By the same token, say someone asked you who invented the sextant. Unless you’re an expert on pre-industrial age sailing you probably have an immediate awareness that’s it’s something you don’t know. Like an index card system, you know the contents of your memory, and recalling a word, person, event, or anything else is a matter of sending a command to go and get it.

It’s about the difference between the “state” of memory recall and the “item” you’re recalling. As Dr. James Giordano, professor of neurology at Georgetown University Medical Center puts it, the state is the feeling of retrieving a memory, and the item is the factoid that eludes the state that seeks it.

So in the decades since we’ve given up on the persistent Cartesian theater/homunculus model, is there a little messenger racing around the brain shining a little torch into dark corners of neural maps while you sit there drumming the table, frowning and repeating, “Oh … what’s her name again?!?”

According to professor and Howard Hughes Medical Institute Investigator, UCSF School of Medicine, Dr. Loren Frank, we still don’t really know, but he says it involves propagating waves of activity through neocortical structures and likely the hippocampus where a search pattern is generated. “The network generates a new pattern as output, and then some sort of comparison is done to determine whether the new pattern corresponds to the correct one,” he says.

Giordano adds that network characteristics of groups of neural units — both neurons and glial cells — are established, both functionally and to some extent structurally as memories are consolidated. “It’s the spatio-temporal pattern of network activities that recur, at least in part, during memory retrieval and linking,” he says.

Tip of the tongue phenomena might reflect only partial activation of these memory-processing networks, with a relative incompleteness to “complete the loop” and access the information to the extent desired. Giordano refers to work by neurologist Antonio Damasio, who referred to the “software running around your head” feeling being what happens when existing networks are deferentially engaged in attempts at cognitive processing.

Feeling It

But as anyone who’s ever floundered to remember the player who scored the winning goal or the city our grandparents immigrated from (ie all of us) knows, the tip of the tongue phenomena has a strong emotional dimension. The Wikipedia entry on the phenomenon refers to “mild anguish while searching for the word, and a sense of relief when the word is found.”
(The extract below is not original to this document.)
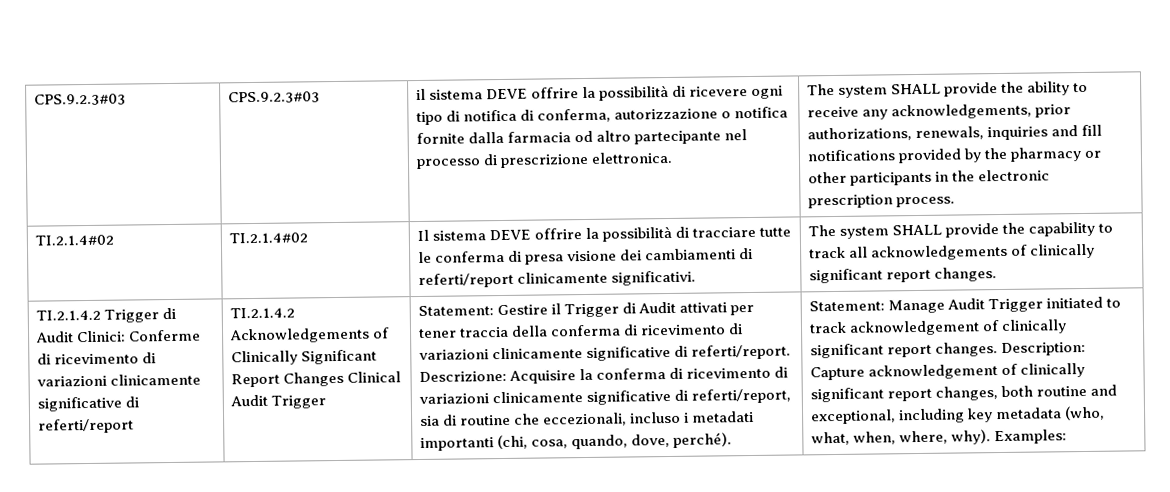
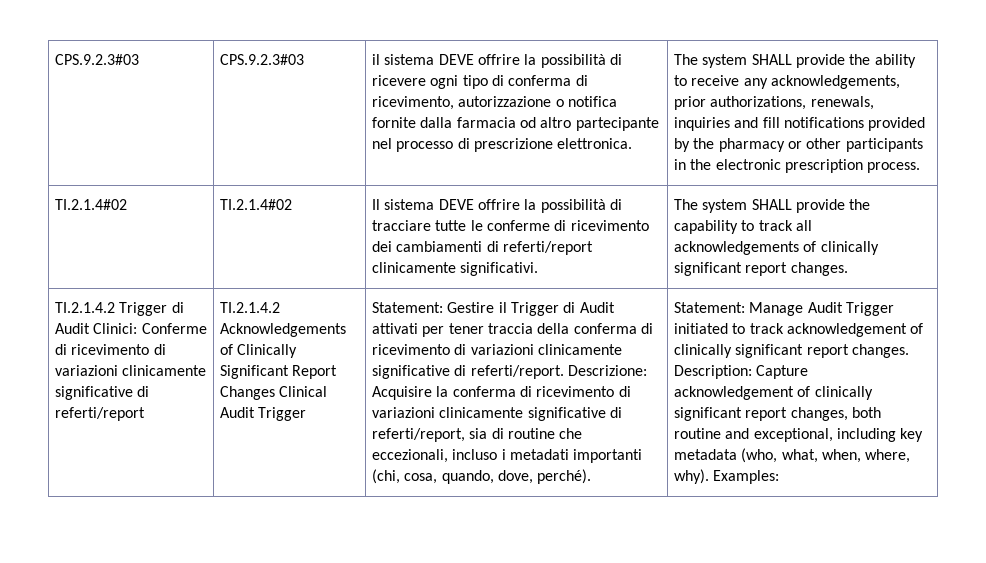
- il sistema DEVE offrire la possibilità di ricevere ogni tipo di notifica di conferma, autorizzazione o notifica fornite dalla farmacia od altro partecipante nel processo di prescrizione elettronica.
+ il sistema DEVE offrire la possibilità di ricevere ogni tipo di conferma di ricevimento, autorizzazione o notifica fornite dalla farmacia od altro partecipante nel processo di prescrizione elettronica.
- TI.2.1.4#02 | TI.2.1.4#02 | Il sistema DEVE offrire la possibilità di tracciare tutte le conferma di presa visione dei cambiamenti di referti/report clinicamente significativi. | The system SHALL provide the capability to track all acknowledgements of clinically significant report changes.
+ TI.2.1.4#02 | TI.2.1.4#02 | Il sistema DEVE offrire la possibilità di tracciare tutte le conferme di ricevimento dei cambiamenti di referti/report clinicamente significativi. | The system SHALL provide the capability to track all acknowledgements of clinically significant report changes.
Frank says TOT is an emotional experience because of what it might represent to us about our brain. “My guess is it feels stronger because it occurs for items that are very familiar and that we know well,” he says. “So there’s both a feeling of things not working as well as a strong representation once the right word comes up.”

It’s also the case that what we’re trying to remember can be exacerbated by emotional ties — even if it’s the drive to not look like an idiot in front of others by forgetting something so obvious.

But we should remember that memory and emotion are two sides of the same coin. Memories are more likely to be cemented over long term if they mean something to us emotionally, and as Damasio notes, emotion is the cognitive interpretation of signals produced by our bodily (and cerebral) responses to various stimuli.